→ **Work to complete**:
Run through the data and copy out every line that mentions the word "position".

→ **Dataset records**:
*** Block opens ***

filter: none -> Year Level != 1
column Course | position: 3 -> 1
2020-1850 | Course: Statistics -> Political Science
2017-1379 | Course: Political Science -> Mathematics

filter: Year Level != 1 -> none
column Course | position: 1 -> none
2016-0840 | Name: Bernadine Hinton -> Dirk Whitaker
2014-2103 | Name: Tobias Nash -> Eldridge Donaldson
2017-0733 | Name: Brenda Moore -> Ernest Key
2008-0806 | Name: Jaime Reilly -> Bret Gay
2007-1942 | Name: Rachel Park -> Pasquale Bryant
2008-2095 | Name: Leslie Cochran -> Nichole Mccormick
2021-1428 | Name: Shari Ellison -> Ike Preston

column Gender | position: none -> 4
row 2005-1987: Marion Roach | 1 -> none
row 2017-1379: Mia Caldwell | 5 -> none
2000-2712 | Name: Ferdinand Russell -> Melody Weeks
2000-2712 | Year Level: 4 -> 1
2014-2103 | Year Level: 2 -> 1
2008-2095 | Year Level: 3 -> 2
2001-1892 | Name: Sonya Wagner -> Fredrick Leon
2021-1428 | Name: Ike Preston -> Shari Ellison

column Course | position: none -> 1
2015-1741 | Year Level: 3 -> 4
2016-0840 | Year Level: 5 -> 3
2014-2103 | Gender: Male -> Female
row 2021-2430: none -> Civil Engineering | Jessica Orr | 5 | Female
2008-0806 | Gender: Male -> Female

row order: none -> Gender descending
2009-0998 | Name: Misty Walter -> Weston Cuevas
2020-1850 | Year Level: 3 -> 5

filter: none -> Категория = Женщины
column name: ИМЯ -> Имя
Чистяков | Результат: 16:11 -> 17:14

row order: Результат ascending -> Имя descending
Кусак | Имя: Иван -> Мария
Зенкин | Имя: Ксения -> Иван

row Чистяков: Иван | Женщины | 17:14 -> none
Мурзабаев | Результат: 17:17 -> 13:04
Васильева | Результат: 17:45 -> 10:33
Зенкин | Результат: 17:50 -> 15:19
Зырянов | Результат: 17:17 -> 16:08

*** Block closes ***

→ **Answer to the problem**:
column Course | position: 3 -> 1
column Course | position: 1 -> none
column Gender | position: none -> 4
column Course | position: none -> 1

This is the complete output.